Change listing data
::::::::::

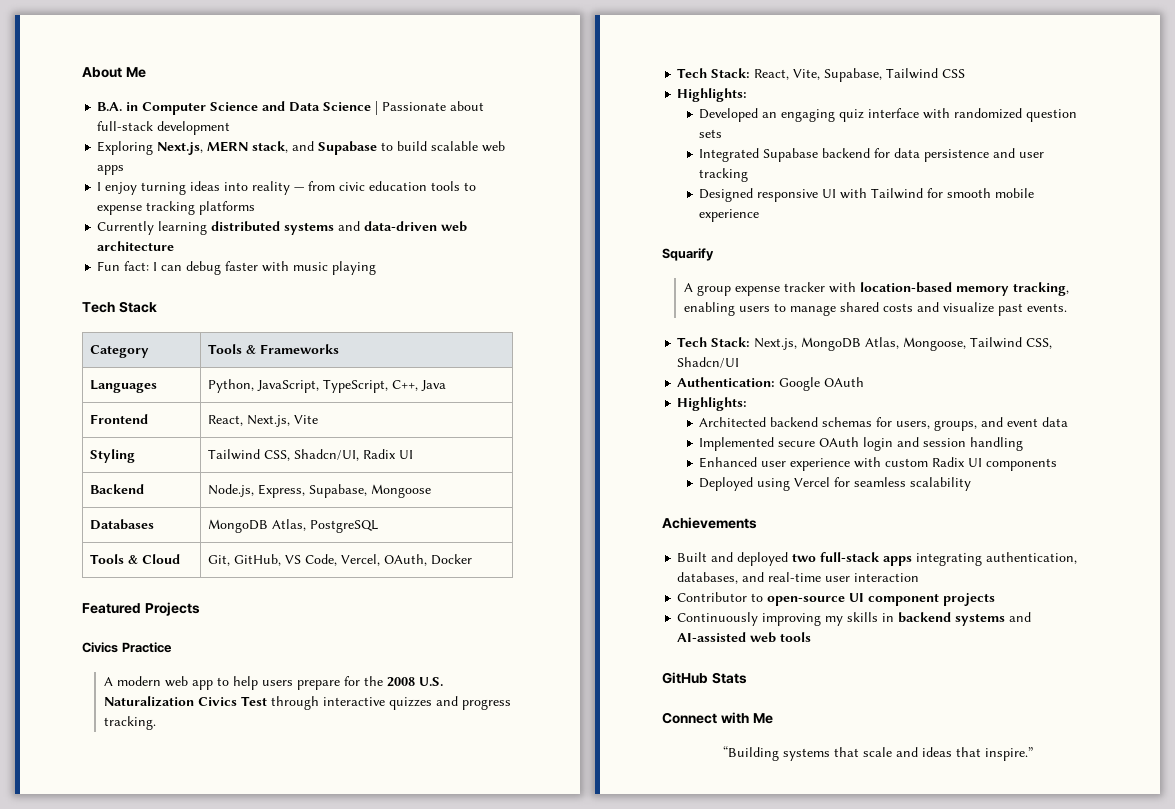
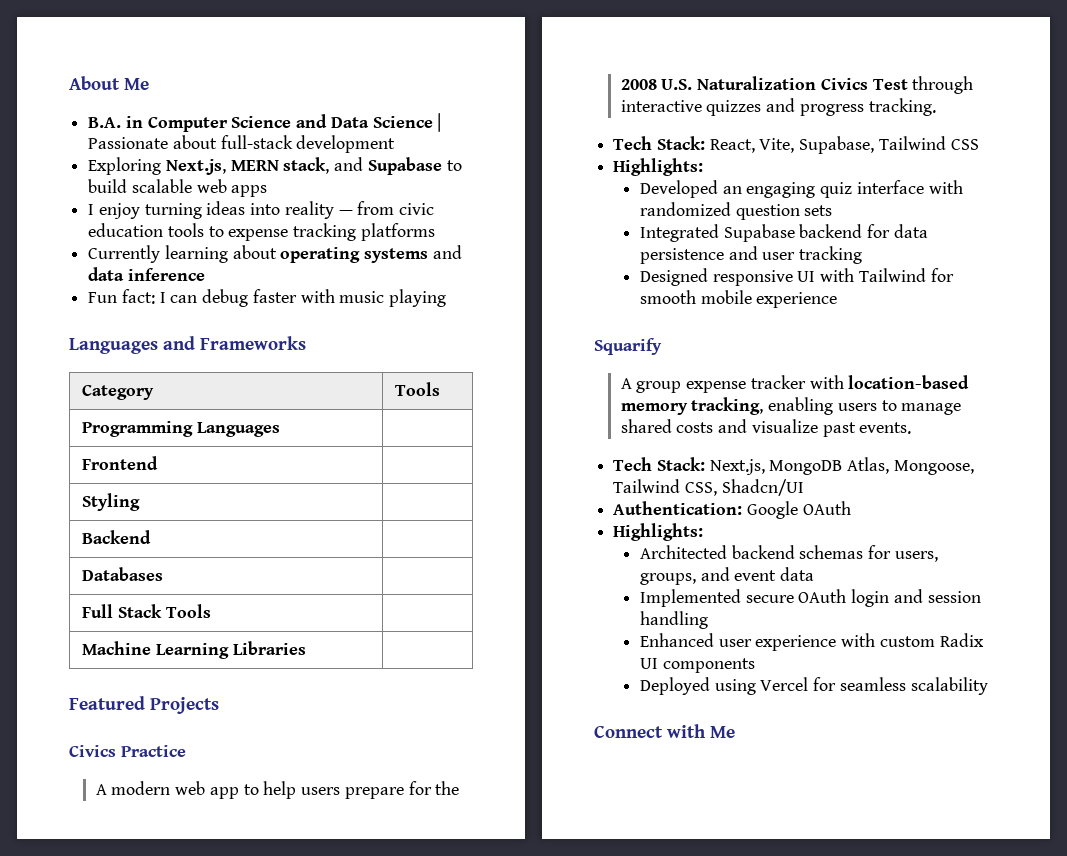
- Currently learning distributed systems and data-driven web architecture
+ Currently learning about operating systems and data inference
- Tech Stack
+ Languages and Frameworks
- Category | Tools & Frameworks
- Languages | Python, JavaScript, TypeScript, C++, Java
- Frontend | React, Next.js, Vite
- Styling | Tailwind CSS, Shadcn/UI, Radix UI
- Backend | Node.js, Express, Supabase, Mongoose
- Databases | MongoDB Atlas, PostgreSQL
- Tools & Cloud | Git, GitHub, VS Code, Vercel, OAuth, Docker
+ Category | Tools
+ Programming Languages |
+ Frontend |
+ Styling |
+ Backend |
+ Databases |
+ Full Stack Tools |
+ Machine Learning Libraries |
- Achievements
- Built and deployed two full-stack apps integrating authentication, databases, and real-time user interaction
- Contributor to open-source UI component projects
- Continuously improving my skills in backend systems and AI-assisted web tools
- GitHub Stats
  Connect with Me
- “Building systems that scale and ideas that inspire.”

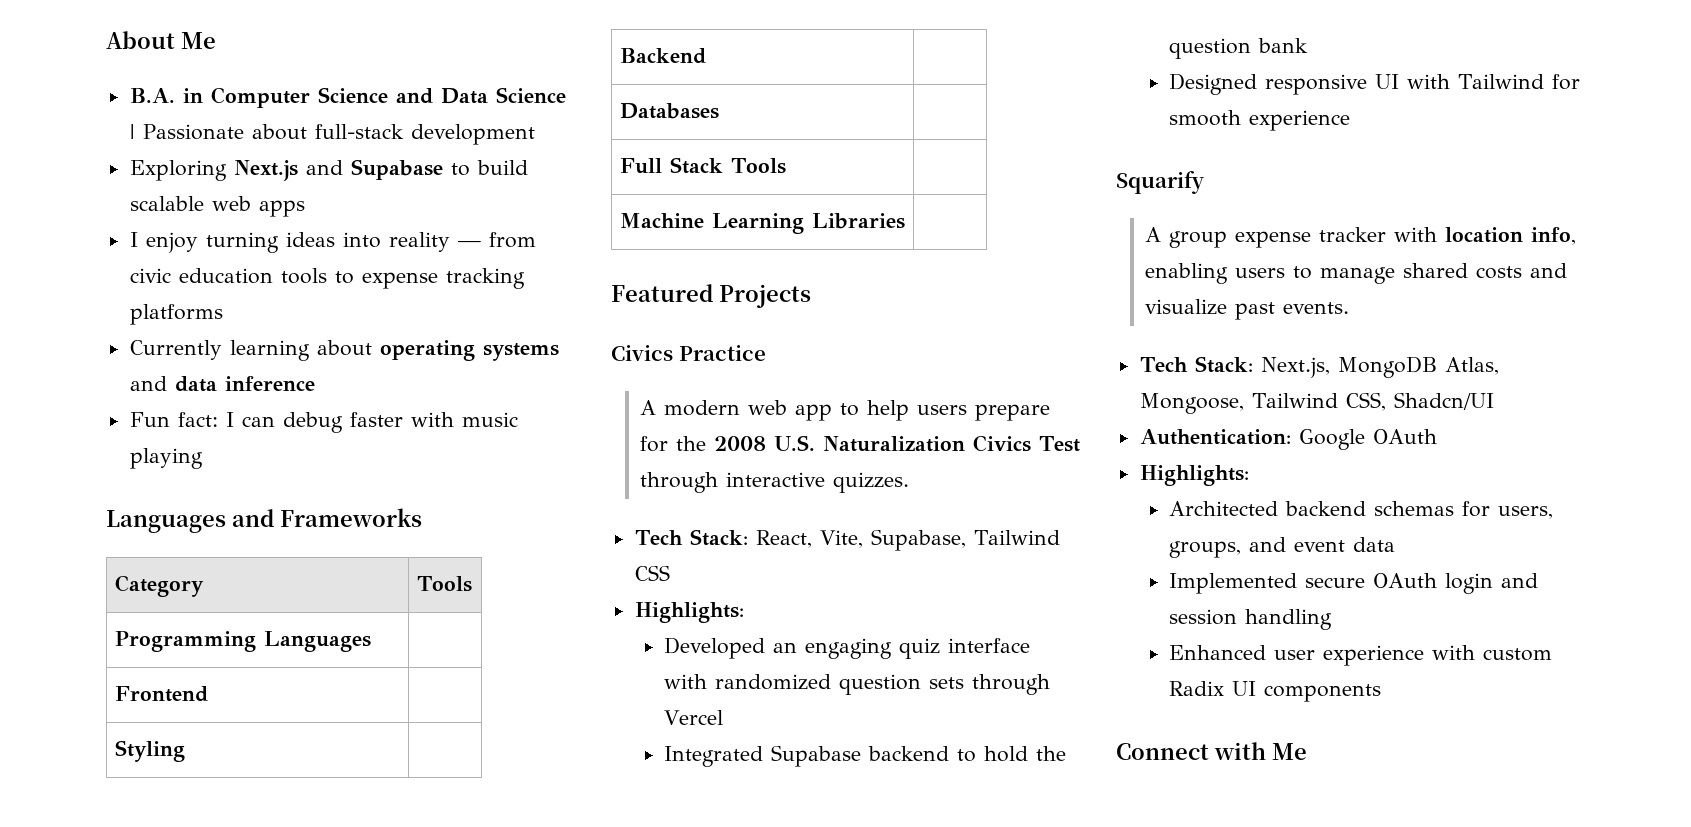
- Exploring Next.js, MERN stack, and Supabase to build scalable web apps
+ Exploring Next.js and Supabase to build scalable web apps
- A modern web app to help users prepare for the 2008 U.S. Naturalization Civics Test through interactive quizzes and progress tracking.
+ A modern web app to help users prepare for the 2008 U.S. Naturalization Civics Test through interactive quizzes.
- Developed an engaging quiz interface with randomized question sets
+ Developed an engaging quiz interface with randomized question sets through Vercel
- Integrated Supabase backend for data persistence and user tracking
+ Integrated Supabase backend to hold the question bank
- Designed responsive UI with Tailwind for smooth mobile experience
+ Designed responsive UI with Tailwind for smooth experience
- A group expense tracker with location-based memory tracking, enabling users to manage shared costs and visualize past events.
+ A group expense tracker with location info, enabling users to manage shared costs and visualize past events.
- Deployed using Vercel for seamless scalability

::::::::::

**Problem requirements**
An exact restatement of the entries above is needed; no picture may appear in it.

**Result below**
- Currently learning distributed systems and data-driven web architecture
+ Currently learning about operating systems and data inference
- Tech Stack
+ Languages and Frameworks
- Category | Tools & Frameworks
- Languages | Python, JavaScript, TypeScript, C++, Java
- Frontend | React, Next.js, Vite
- Styling | Tailwind CSS, Shadcn/UI, Radix UI
- Backend | Node.js, Express, Supabase, Mongoose
- Databases | MongoDB Atlas, PostgreSQL
- Tools & Cloud | Git, GitHub, VS Code, Vercel, OAuth, Docker
+ Category | Tools
+ Programming Languages |
+ Frontend |
+ Styling |
+ Backend |
+ Databases |
+ Full Stack Tools |
+ Machine Learning Libraries |
- Achievements
- Built and deployed two full-stack apps integrating authentication, databases, and real-time user interaction
- Contributor to open-source UI component projects
- Continuously improving my skills in backend systems and AI-assisted web tools
- GitHub Stats
  Connect with Me
- “Building systems that scale and ideas that inspire.”

- Exploring Next.js, MERN stack, and Supabase to build scalable web apps
+ Exploring Next.js and Supabase to build scalable web apps
- A modern web app to help users prepare for the 2008 U.S. Naturalization Civics Test through interactive quizzes and progress tracking.
+ A modern web app to help users prepare for the 2008 U.S. Naturalization Civics Test through interactive quizzes.
- Developed an engaging quiz interface with randomized question sets
+ Developed an engaging quiz interface with randomized question sets through Vercel
- Integrated Supabase backend for data persistence and user tracking
+ Integrated Supabase backend to hold the question bank
- Designed responsive UI with Tailwind for smooth mobile experience
+ Designed responsive UI with Tailwind for smooth experience
- A group expense tracker with location-based memory tracking, enabling users to manage shared costs and visualize past events.
+ A group expense tracker with location info, enabling users to manage shared costs and visualize past events.
- Deployed using Vercel for seamless scalability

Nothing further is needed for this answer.